**EXERCISE**: What lines of the data below include the word "align"? Report them by copying each.

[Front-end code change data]
++++++

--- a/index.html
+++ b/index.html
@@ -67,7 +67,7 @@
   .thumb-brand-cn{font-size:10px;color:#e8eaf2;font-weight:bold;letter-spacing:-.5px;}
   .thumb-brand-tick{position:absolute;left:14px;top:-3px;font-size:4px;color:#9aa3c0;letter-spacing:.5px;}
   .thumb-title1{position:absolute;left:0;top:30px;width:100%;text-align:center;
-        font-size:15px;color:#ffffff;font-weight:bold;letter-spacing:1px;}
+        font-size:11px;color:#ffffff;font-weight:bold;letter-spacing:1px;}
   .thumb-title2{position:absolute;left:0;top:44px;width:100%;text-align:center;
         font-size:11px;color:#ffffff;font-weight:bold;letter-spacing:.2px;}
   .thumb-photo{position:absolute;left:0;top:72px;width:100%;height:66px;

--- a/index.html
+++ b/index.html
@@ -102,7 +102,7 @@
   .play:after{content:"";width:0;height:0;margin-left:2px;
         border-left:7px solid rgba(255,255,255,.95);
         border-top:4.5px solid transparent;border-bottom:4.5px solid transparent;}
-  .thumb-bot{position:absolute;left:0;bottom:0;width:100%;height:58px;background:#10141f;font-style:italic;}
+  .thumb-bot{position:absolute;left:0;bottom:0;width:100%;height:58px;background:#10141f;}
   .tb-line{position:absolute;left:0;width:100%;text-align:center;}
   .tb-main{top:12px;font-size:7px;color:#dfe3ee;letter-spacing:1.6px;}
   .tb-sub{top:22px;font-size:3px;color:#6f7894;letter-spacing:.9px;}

++++++

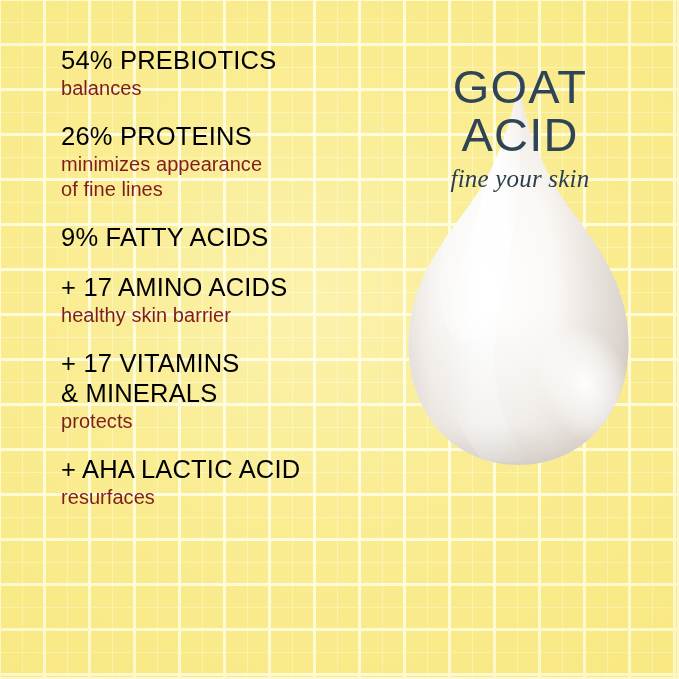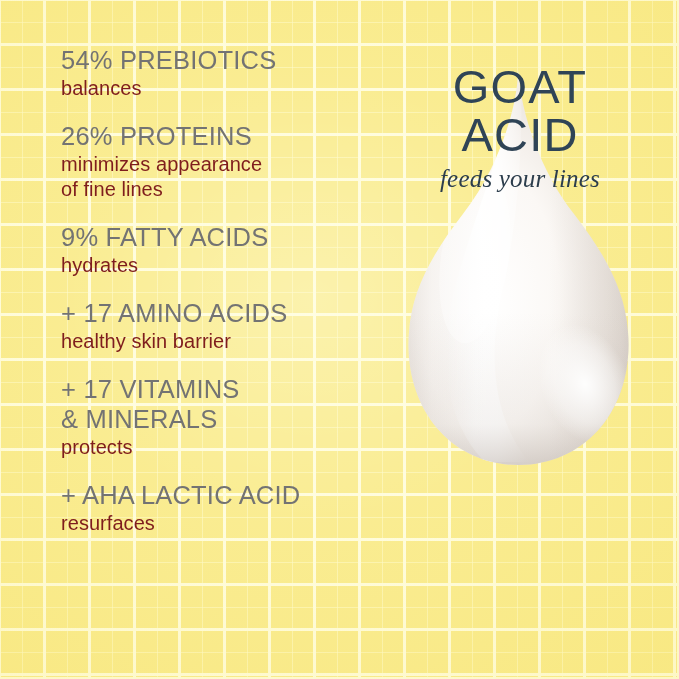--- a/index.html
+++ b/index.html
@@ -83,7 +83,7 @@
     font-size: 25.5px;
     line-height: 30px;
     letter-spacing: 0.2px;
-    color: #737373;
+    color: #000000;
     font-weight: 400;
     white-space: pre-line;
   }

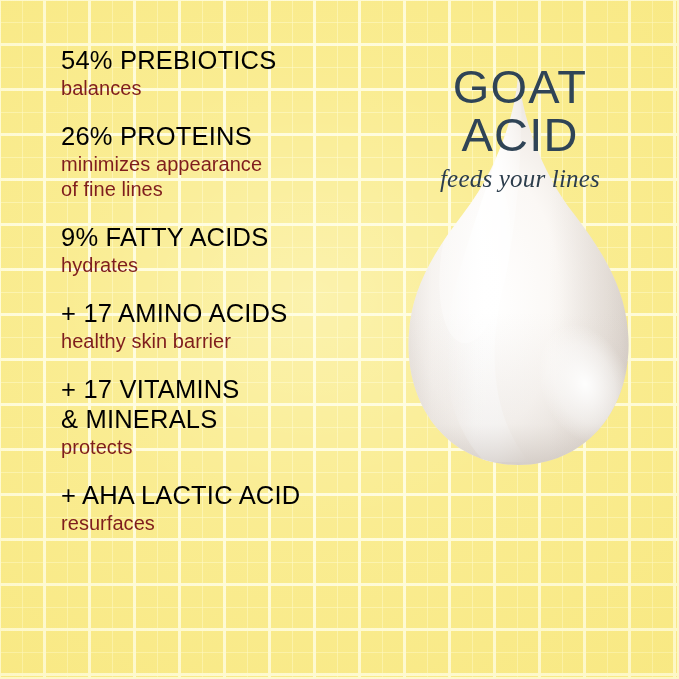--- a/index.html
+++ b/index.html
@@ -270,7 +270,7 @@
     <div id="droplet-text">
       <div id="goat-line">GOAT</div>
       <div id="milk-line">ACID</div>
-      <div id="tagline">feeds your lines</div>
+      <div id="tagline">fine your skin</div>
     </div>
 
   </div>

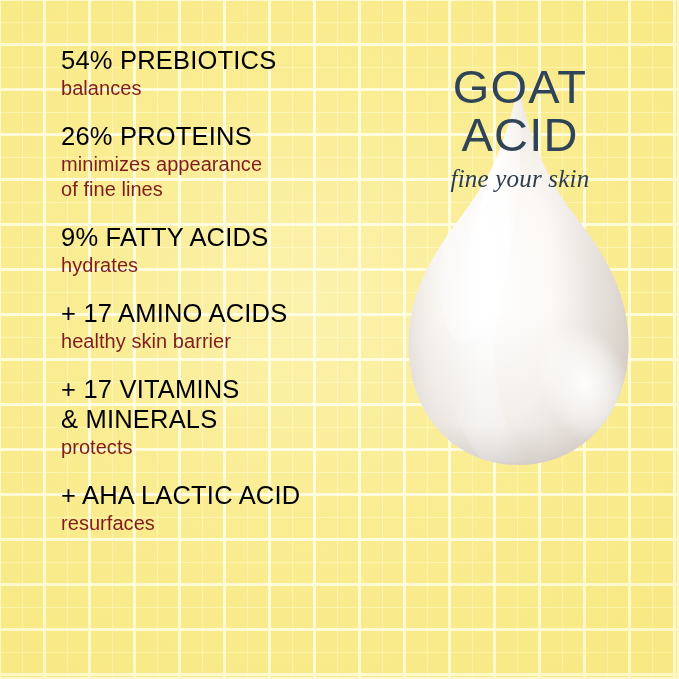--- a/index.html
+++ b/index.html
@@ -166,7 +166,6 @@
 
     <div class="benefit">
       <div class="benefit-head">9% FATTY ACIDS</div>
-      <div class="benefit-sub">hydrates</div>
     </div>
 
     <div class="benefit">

++++++

**RESULT FOR THIS TASK**:
   .thumb-title1{position:absolute;left:0;top:30px;width:100%;text-align:center;
   .thumb-title2{position:absolute;left:0;top:44px;width:100%;text-align:center;
   .tb-line{position:absolute;left:0;width:100%;text-align:center;}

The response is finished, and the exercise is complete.